Material shown:
⟨

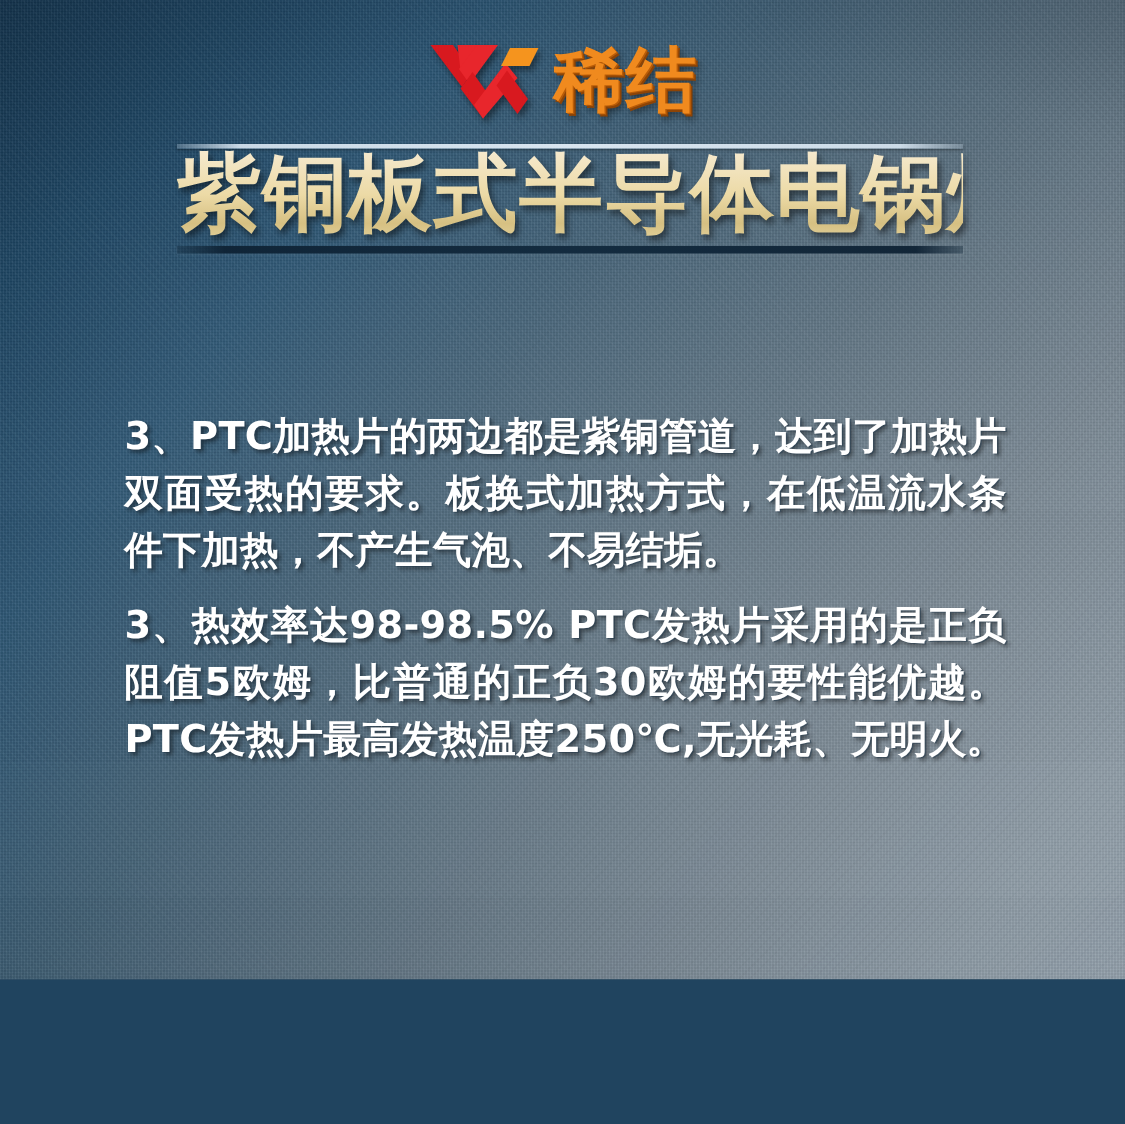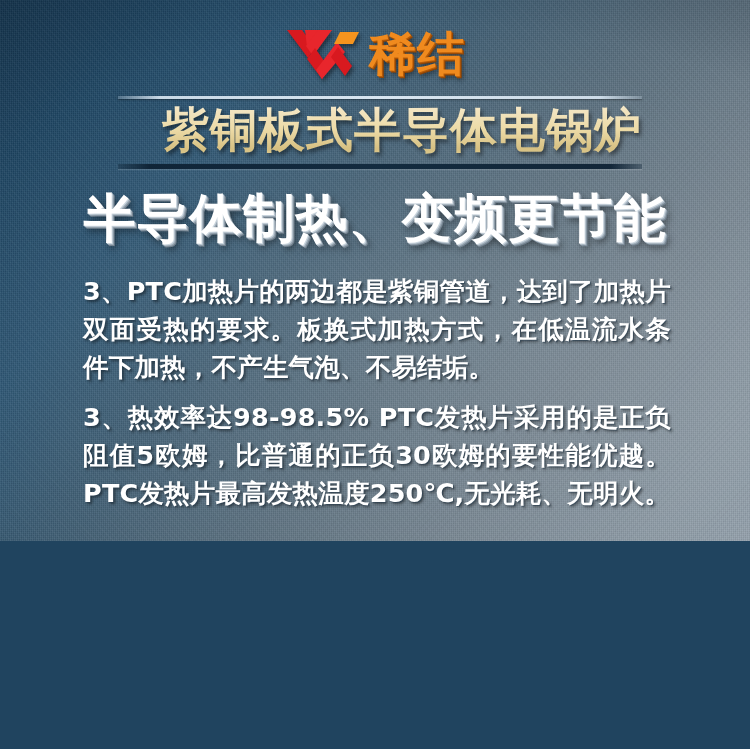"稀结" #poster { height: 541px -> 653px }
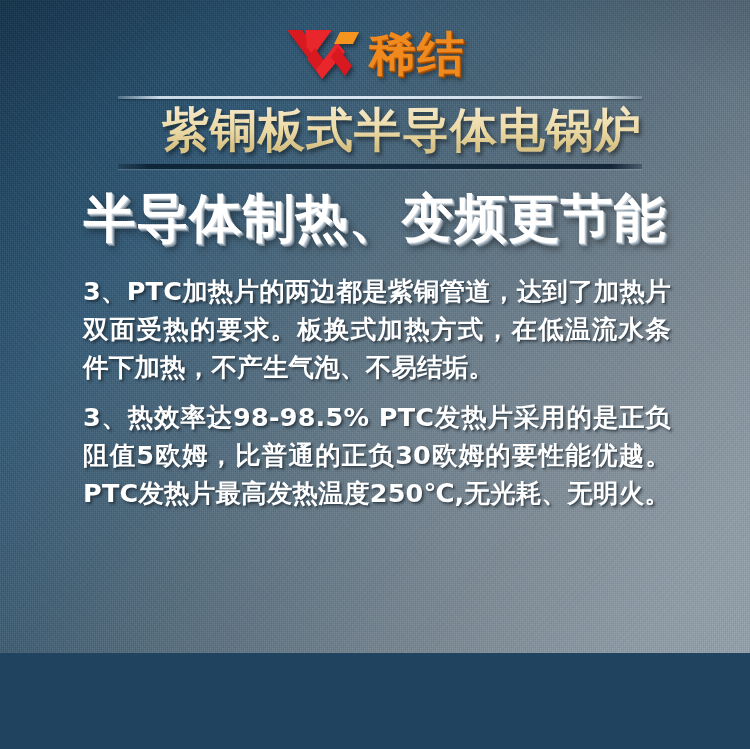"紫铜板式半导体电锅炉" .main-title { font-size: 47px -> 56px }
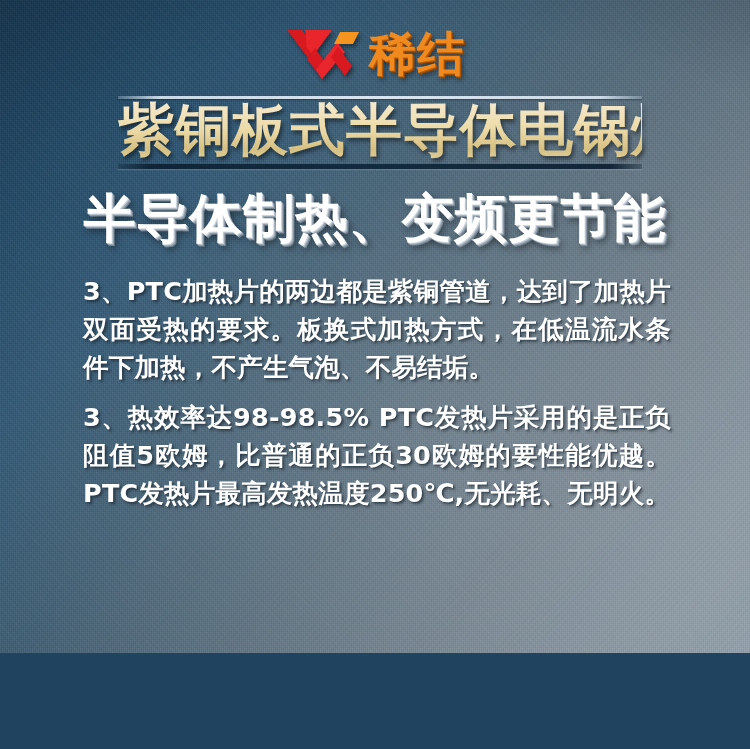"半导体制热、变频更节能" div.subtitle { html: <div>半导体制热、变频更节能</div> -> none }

⟩
⟨

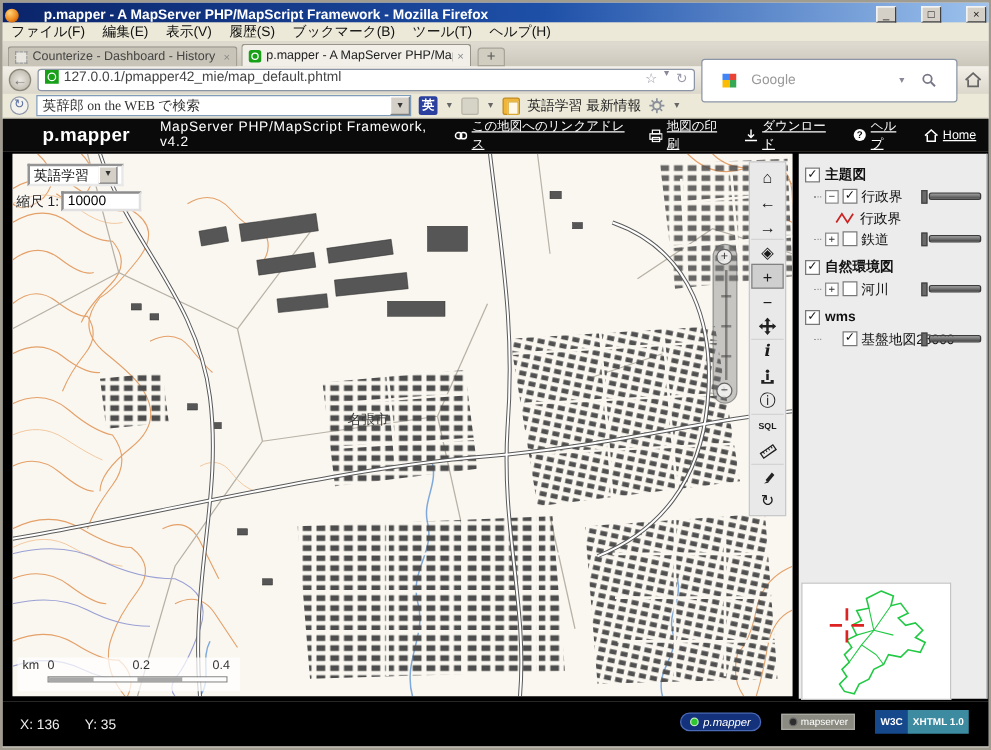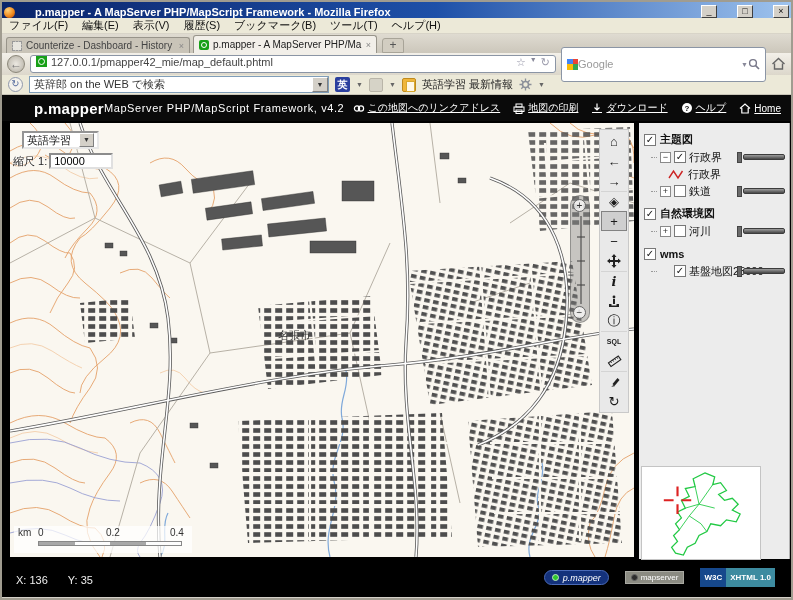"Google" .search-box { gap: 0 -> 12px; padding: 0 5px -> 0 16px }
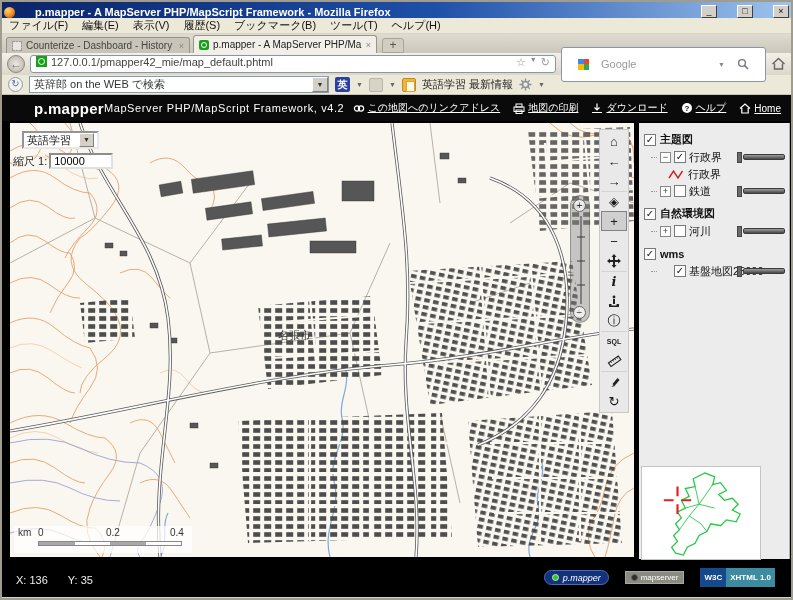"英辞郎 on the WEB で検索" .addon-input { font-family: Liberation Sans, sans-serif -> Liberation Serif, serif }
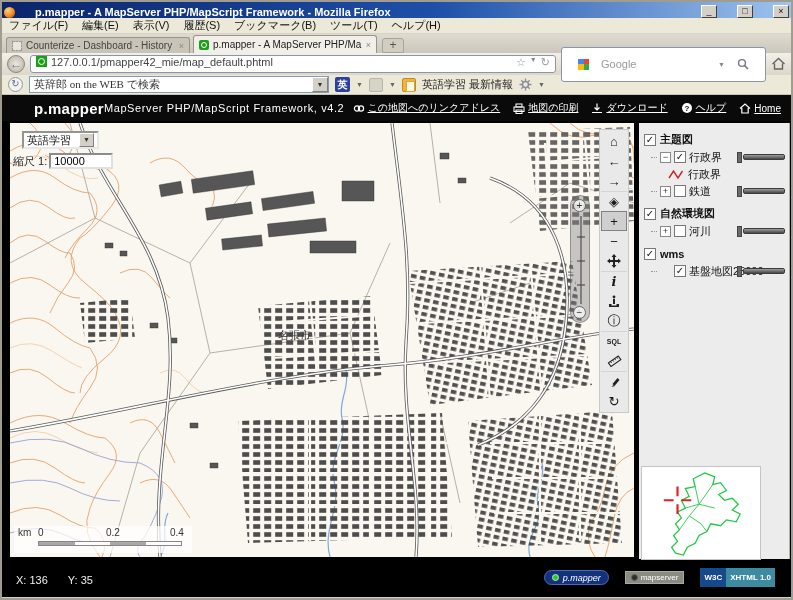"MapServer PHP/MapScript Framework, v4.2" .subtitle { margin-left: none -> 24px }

⟩
⟨

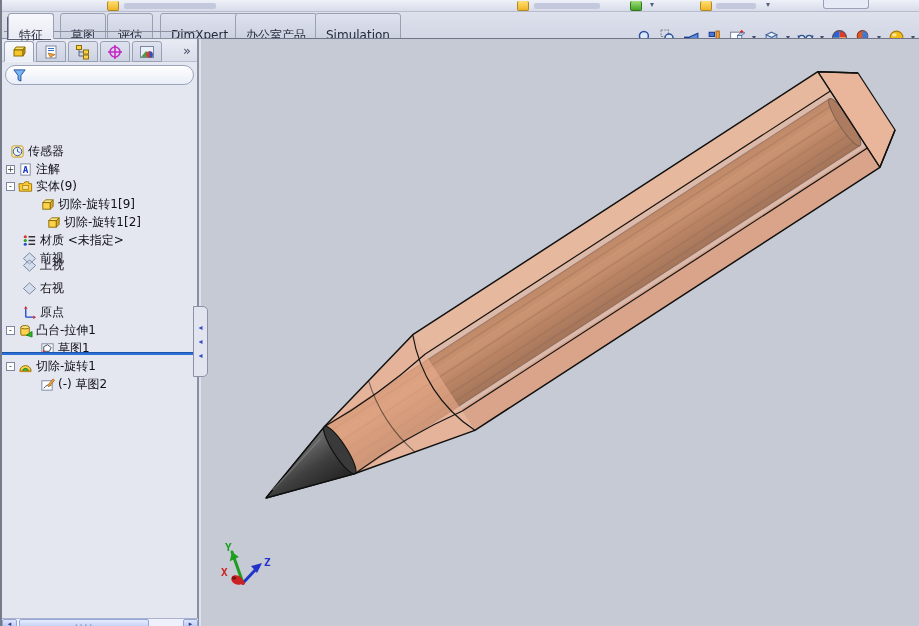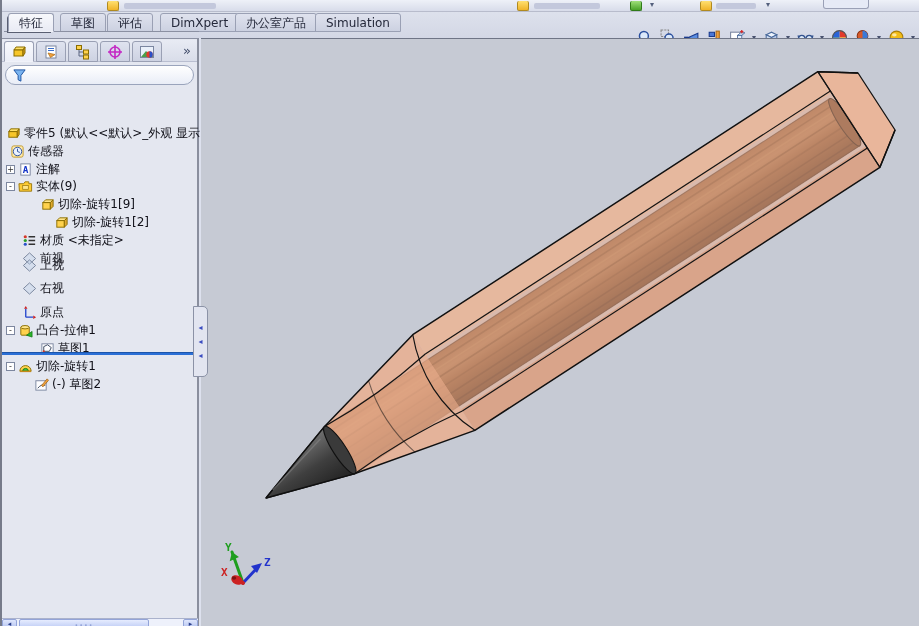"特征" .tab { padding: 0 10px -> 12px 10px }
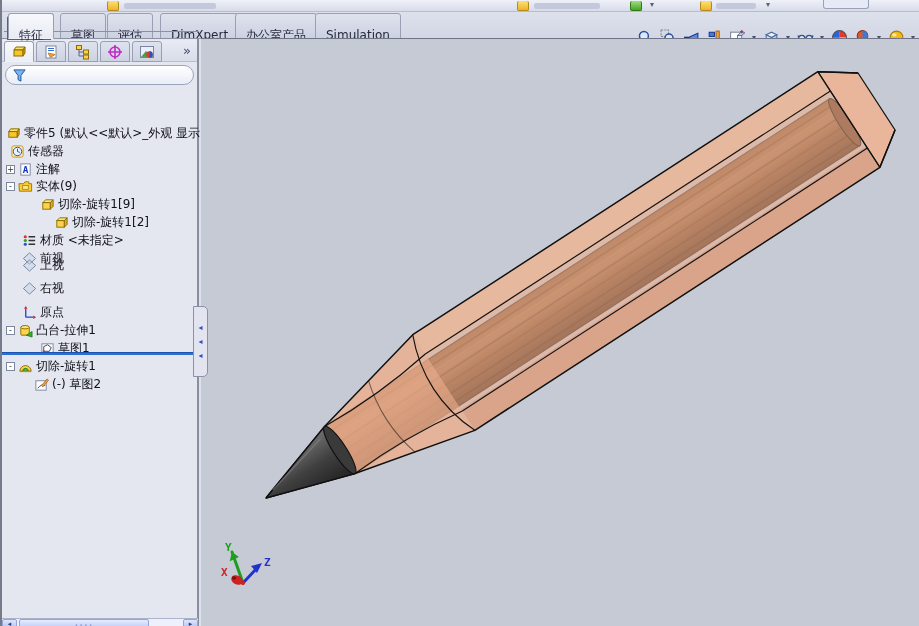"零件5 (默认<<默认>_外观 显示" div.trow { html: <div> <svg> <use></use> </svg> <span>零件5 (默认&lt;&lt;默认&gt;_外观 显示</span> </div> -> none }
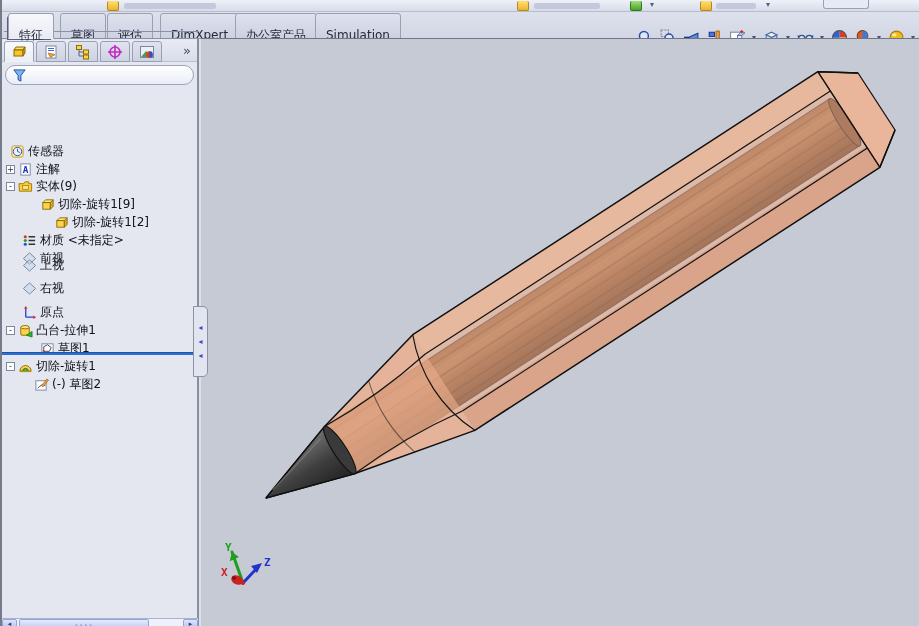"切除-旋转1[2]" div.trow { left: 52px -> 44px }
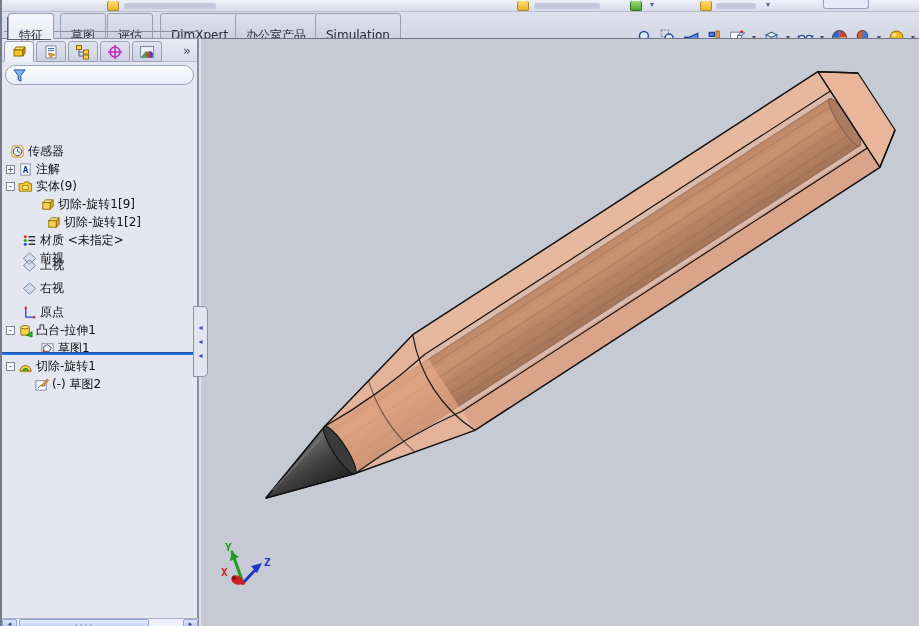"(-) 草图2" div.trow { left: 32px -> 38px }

⟩

Aim of the task: Given the listing above, repeat exactly the lines starting at the one with "html: <div> <svg>" and ending at the one with "left: 32px ->", inclusive, excluding pictures.

Exercise solution:
"零件5 (默认<<默认>_外观 显示" div.trow { html: <div> <svg> <use></use> </svg> <span>零件5 (默认&lt;&lt;默认&gt;_外观 显示</span> </div> -> none }
"切除-旋转1[2]" div.trow { left: 52px -> 44px }
"(-) 草图2" div.trow { left: 32px -> 38px }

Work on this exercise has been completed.